Надеваю куртку и выхожу из номера. Спускаюсь в лобби, на рецепции выселяюсь из отеля, замечаю идущих сюда же Панкратовых. Майя плетется следом за матерью, опустив глаза в пол.
— Такси в аэропорт я уже вызвала, — произносит эта рыжая женщина, поравнявшись со мной, и протягивает ключ-карту от номера Майи девчонке по ту сторону стойки. — Майя Панкратова.
Мельком рассматриваю мать Панкратовой. Рыжая. Огненная. Они непохожи внешне. Но повадки у них общие. Майя точно так же морщит нос…
Оттесняюсь в сторону.
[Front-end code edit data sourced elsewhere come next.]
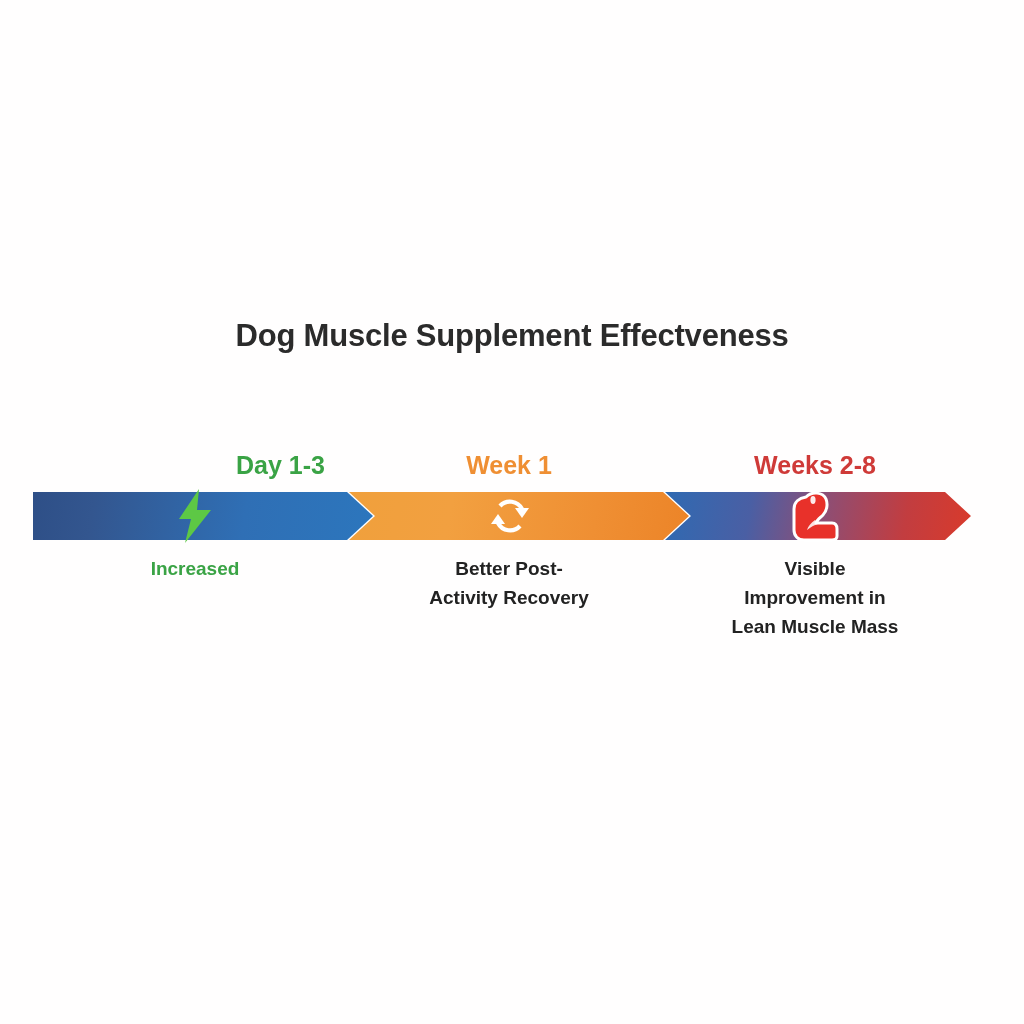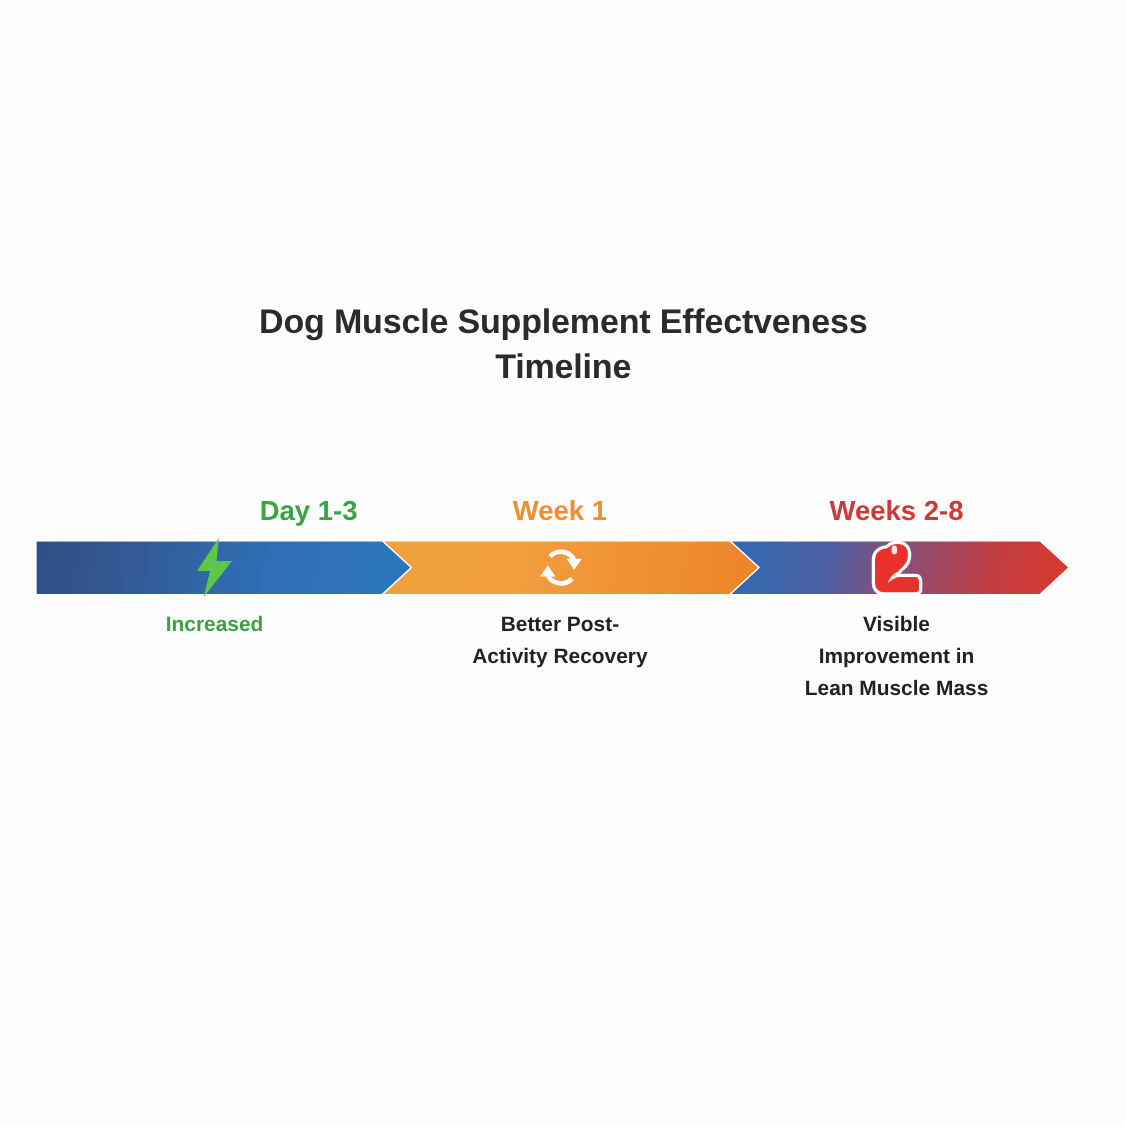--- a/index.html
+++ b/index.html
@@ -37,6 +37,7 @@
     color: #2b2b2b;
     line-height: 41px;
     letter-spacing: -0.2px;
+    margin-top: 43px;
   }
 
   

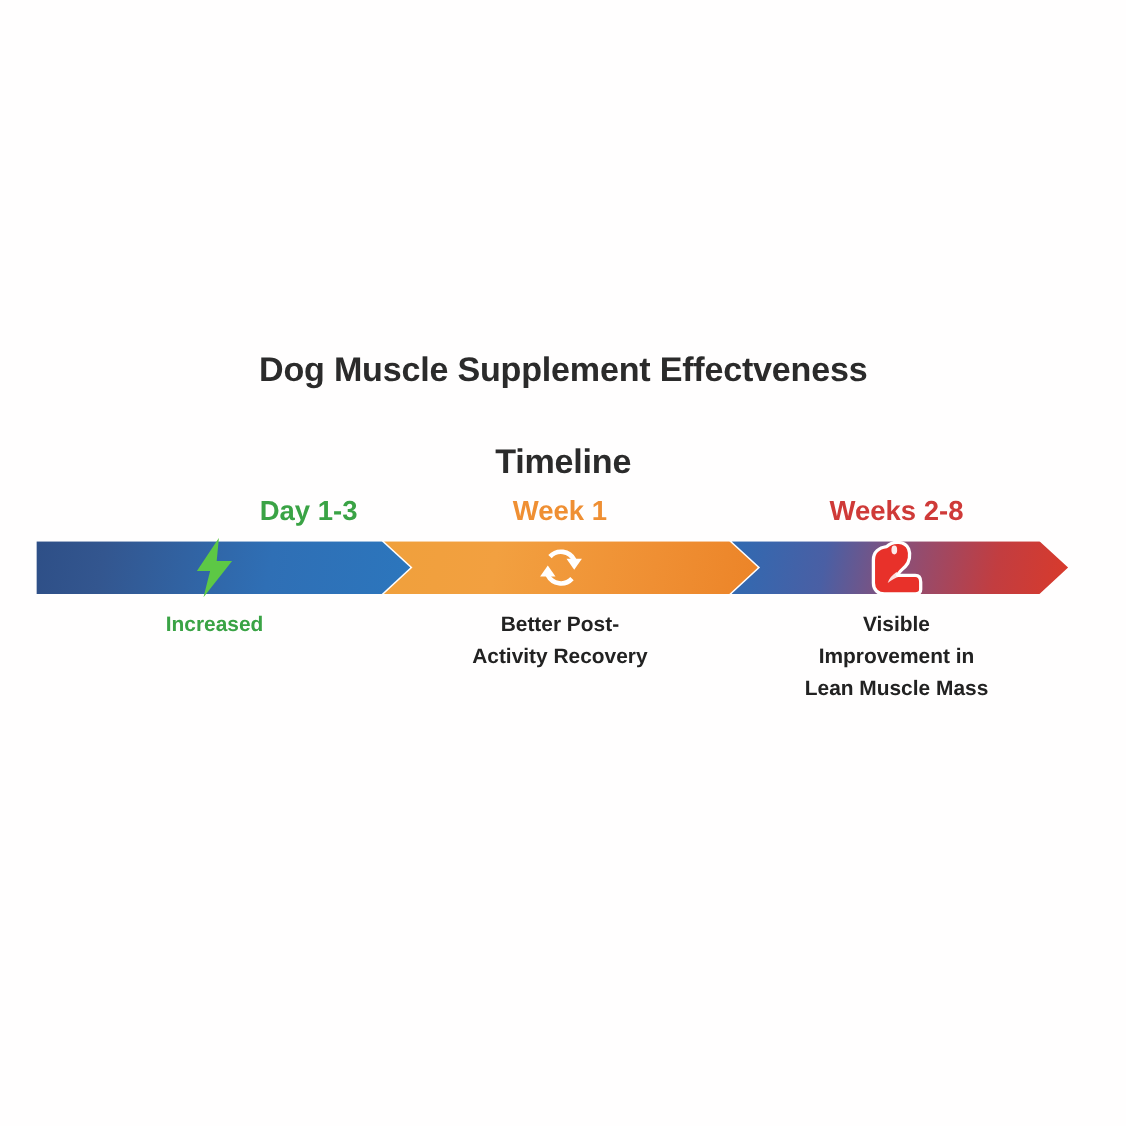--- a/index.html
+++ b/index.html
@@ -130,7 +130,6 @@
 
   <div class="title-block">
     <div class="title-line">Dog Muscle Supplement Effectveness</div>
-    <div class="title-line">Timeline</div>
   </div>
 
   <div class="timeline">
Смотрю на Майю в упор, но она продолжает меня игнорировать. Крутит башкой, лишь бы не встречаться со мной глазами. Бесит этим еще больше. Если бы не ее мать рядом…
Прикрываю глаза. Считаю про себя до пяти. Когда открываю, мать Панкратовой уже подошла к нам.
— Ты сообщил родителям, что возвращаешься домой? — спрашивает, внимательно при этом меня рассматривая.
— Им пофиг. Если бы не эта долбанашка, — поворачиваю голову назад, имея в виду классную, — я бы просто улетел сам.
— Понятно, — мать Майи кивает, — такси подъехало. Идемте.
Засовываю в уши наушники и запускаю свой плейлист. Он играет и в тачке, и в аэропорту. Вырубаю только во время посадки и взлета.
Пока самолет набирает высоту, замечаю, что Майя вцепилась в ручку кресла с такой силой, что у нее побелели костяшки. Мы сидим перед крылом самолета. Я с краю, Панкратова посередине, ее мать у иллюминатора.
Чуть позже чисто случайно слышу, как мать спрашивает у Майи о том, почему она снова такая грустная, ведь ничего ужасного не произошло. Типа неприятно, конечно, но не смертельно.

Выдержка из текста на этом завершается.